## Task objective
What appears from the line containing "- Troubleshooting Paso 03" to the end of the listing below should be copied exactly, with no other lines.

Material for this exercise START

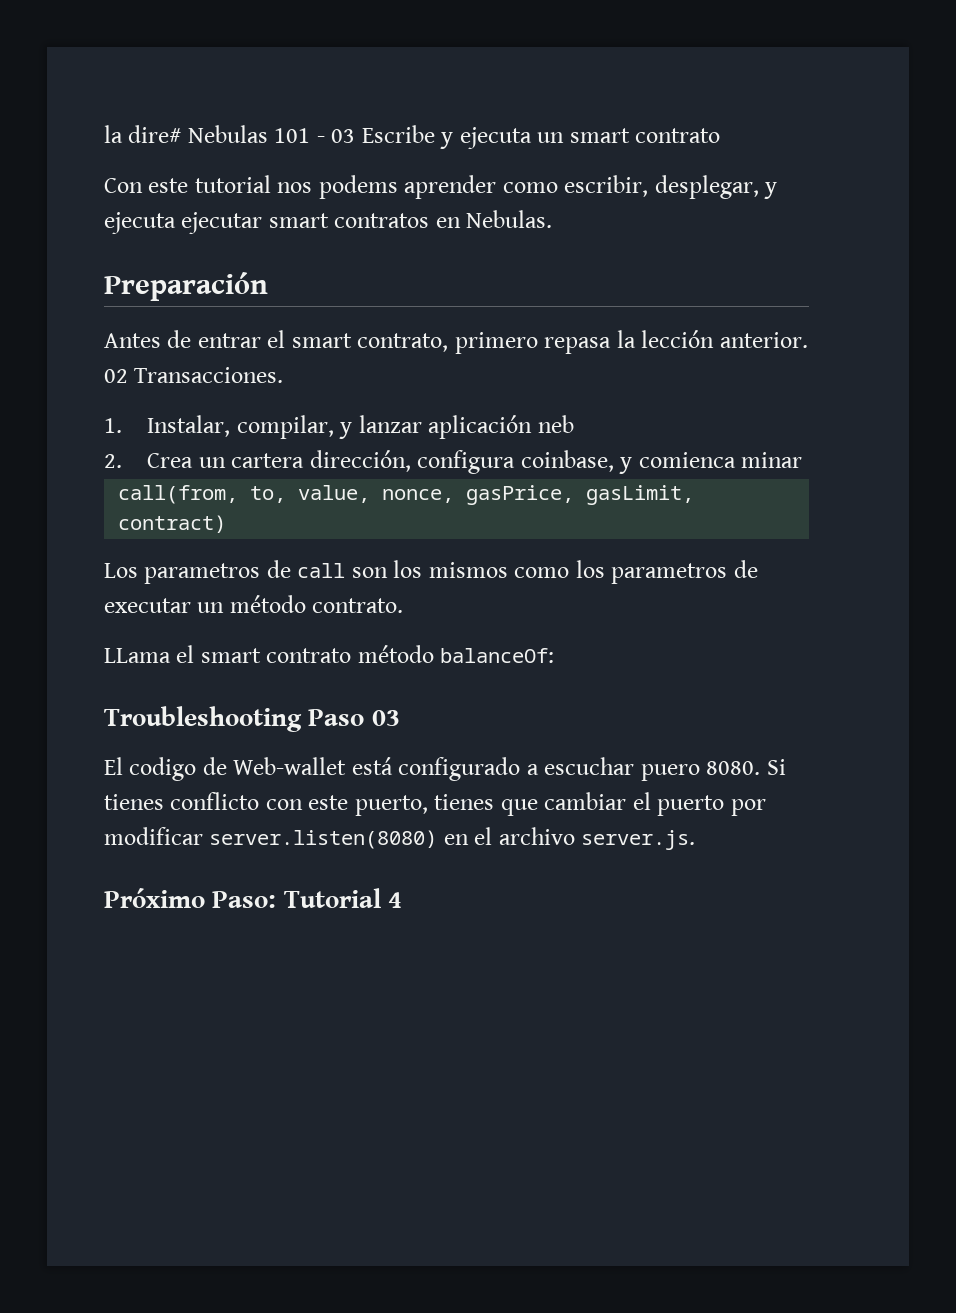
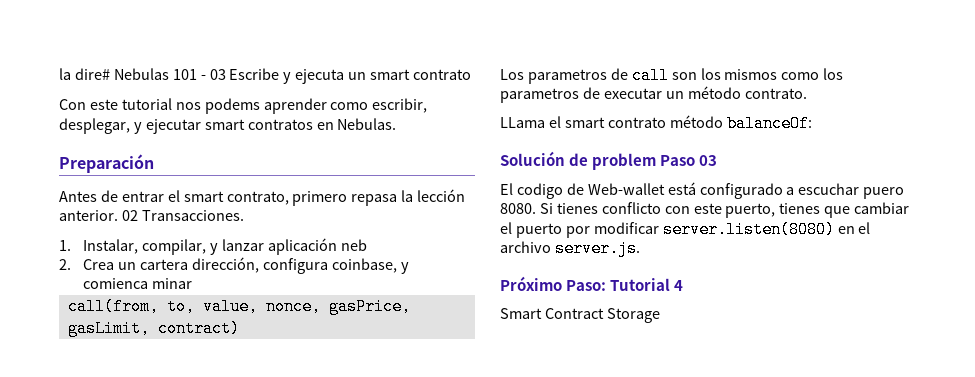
- Con este tutorial nos podems aprender como escribir, desplegar, y ejecuta ejecutar smart contratos en Nebulas.
+ Con este tutorial nos podems aprender como escribir, desplegar, y ejecutar smart contratos en Nebulas.
- Troubleshooting Paso 03
+ Solución de problem Paso 03
+ Smart Contract Storage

Material for this exercise END

## Written solution
- Troubleshooting Paso 03
+ Solución de problem Paso 03
+ Smart Contract Storage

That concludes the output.